ASSIGNMENT — Search the listing below, and show each line that includes the word "badge".

*** Opening PROVIDED ENTRIES ***

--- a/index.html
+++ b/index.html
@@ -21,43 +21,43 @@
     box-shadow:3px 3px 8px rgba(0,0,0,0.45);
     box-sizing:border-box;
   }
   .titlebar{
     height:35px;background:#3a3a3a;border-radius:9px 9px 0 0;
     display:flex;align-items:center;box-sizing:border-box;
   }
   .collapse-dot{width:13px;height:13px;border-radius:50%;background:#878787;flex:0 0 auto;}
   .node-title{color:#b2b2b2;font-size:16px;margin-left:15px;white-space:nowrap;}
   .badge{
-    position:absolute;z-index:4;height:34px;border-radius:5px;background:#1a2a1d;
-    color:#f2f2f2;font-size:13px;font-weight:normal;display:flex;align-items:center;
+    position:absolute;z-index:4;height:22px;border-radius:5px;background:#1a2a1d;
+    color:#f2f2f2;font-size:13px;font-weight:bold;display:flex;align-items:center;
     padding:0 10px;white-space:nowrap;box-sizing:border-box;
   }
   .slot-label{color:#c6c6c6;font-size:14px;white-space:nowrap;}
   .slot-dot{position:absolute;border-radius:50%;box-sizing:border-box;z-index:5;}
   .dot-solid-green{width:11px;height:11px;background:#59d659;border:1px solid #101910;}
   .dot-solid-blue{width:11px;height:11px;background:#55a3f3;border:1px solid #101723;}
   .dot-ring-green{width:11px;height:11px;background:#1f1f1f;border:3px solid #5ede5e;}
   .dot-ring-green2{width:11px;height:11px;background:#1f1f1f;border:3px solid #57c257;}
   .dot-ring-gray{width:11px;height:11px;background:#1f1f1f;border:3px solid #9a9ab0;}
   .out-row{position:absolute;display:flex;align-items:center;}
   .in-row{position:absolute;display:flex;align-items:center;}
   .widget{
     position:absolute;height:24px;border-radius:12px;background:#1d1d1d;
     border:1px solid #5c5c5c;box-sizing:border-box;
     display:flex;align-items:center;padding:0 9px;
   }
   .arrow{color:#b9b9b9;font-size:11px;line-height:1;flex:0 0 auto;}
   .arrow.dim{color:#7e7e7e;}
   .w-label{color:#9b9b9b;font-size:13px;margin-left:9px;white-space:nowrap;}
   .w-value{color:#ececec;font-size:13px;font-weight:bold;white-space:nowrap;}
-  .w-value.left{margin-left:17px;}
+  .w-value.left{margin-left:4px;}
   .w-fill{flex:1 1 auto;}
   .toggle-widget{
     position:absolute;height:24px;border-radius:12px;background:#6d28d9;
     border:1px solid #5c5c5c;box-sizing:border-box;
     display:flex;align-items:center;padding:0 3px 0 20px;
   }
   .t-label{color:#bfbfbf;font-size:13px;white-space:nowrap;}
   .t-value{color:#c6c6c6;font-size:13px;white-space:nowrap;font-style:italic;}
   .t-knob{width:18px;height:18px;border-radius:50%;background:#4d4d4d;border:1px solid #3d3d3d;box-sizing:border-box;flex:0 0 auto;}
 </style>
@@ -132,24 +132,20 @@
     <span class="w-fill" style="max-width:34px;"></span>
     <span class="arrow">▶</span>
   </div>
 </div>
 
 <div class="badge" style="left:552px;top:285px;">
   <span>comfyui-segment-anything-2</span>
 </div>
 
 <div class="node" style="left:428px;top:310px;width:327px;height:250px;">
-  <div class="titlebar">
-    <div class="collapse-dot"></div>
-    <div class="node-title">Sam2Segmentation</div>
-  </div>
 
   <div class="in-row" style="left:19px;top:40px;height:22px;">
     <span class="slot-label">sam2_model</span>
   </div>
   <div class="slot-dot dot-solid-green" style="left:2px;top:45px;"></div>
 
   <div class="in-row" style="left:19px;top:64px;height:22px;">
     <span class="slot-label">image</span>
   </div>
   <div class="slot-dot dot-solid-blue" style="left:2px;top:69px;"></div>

*** Closing PROVIDED ENTRIES ***
*** Opening PROVIDED ENTRIES ***

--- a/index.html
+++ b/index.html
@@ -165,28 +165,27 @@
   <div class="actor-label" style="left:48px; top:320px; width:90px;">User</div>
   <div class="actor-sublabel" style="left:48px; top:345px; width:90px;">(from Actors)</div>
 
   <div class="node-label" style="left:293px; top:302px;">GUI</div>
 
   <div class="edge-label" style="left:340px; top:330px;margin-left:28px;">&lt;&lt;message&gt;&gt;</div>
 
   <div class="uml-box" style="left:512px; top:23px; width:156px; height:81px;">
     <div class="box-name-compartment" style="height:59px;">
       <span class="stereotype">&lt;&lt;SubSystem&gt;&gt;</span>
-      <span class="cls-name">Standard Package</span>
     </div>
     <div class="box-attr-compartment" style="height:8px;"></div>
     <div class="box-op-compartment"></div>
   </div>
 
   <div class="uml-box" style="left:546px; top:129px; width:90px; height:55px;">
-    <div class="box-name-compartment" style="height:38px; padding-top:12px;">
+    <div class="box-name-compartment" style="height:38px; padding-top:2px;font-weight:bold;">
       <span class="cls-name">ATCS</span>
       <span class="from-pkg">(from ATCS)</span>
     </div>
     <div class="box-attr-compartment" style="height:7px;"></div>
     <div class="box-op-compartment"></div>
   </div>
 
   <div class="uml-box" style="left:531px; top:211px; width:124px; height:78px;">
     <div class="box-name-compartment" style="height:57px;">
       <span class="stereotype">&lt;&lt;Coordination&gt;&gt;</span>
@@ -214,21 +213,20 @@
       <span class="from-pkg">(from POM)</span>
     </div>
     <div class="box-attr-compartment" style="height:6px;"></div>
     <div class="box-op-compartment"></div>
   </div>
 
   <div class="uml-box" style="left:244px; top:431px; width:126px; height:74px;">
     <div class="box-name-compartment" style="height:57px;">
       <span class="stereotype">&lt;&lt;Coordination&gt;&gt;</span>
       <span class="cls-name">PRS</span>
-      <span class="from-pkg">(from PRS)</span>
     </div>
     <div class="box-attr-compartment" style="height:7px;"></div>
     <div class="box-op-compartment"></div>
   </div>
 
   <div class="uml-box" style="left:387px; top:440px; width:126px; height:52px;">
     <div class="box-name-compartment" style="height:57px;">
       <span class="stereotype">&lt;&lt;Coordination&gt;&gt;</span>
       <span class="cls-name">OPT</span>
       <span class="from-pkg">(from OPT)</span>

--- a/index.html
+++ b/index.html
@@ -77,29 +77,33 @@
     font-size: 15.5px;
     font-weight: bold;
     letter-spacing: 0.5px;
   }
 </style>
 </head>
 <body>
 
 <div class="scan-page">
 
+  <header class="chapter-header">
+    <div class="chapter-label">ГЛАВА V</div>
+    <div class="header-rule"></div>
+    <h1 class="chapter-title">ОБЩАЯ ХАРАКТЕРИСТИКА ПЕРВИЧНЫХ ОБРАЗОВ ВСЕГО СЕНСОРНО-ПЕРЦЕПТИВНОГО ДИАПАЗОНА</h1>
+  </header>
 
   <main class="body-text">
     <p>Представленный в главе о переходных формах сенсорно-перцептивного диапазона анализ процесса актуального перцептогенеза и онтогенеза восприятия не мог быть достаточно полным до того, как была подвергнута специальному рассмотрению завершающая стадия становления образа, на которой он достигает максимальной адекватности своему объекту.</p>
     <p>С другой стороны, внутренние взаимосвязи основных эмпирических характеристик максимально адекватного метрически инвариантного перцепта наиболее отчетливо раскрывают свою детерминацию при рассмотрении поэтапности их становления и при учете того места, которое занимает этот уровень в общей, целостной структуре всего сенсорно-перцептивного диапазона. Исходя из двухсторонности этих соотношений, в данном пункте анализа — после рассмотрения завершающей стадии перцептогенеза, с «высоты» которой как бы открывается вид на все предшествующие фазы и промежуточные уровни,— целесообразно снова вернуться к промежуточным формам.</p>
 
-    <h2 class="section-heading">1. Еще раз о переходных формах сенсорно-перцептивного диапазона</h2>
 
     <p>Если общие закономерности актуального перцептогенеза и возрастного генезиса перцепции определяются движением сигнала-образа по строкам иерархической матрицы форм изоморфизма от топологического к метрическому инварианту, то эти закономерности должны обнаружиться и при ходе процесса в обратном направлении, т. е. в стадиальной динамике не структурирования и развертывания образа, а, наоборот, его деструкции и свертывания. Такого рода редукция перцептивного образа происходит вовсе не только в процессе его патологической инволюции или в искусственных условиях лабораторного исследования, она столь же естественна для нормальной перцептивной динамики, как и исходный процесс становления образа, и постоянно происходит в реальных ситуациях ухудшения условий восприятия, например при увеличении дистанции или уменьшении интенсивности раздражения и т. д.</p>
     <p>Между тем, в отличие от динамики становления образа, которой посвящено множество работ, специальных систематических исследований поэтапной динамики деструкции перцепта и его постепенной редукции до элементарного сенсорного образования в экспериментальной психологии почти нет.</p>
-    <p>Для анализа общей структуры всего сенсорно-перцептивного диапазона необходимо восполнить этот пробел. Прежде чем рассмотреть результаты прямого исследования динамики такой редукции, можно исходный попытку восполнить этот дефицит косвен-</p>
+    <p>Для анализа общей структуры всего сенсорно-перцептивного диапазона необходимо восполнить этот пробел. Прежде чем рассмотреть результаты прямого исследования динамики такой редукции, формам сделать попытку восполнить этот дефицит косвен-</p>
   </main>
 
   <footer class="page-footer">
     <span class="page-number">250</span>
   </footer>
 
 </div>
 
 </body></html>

*** Closing PROVIDED ENTRIES ***

EXERCISE SOLUTION —
   .badge{
 <div class="badge" style="left:552px;top:285px;">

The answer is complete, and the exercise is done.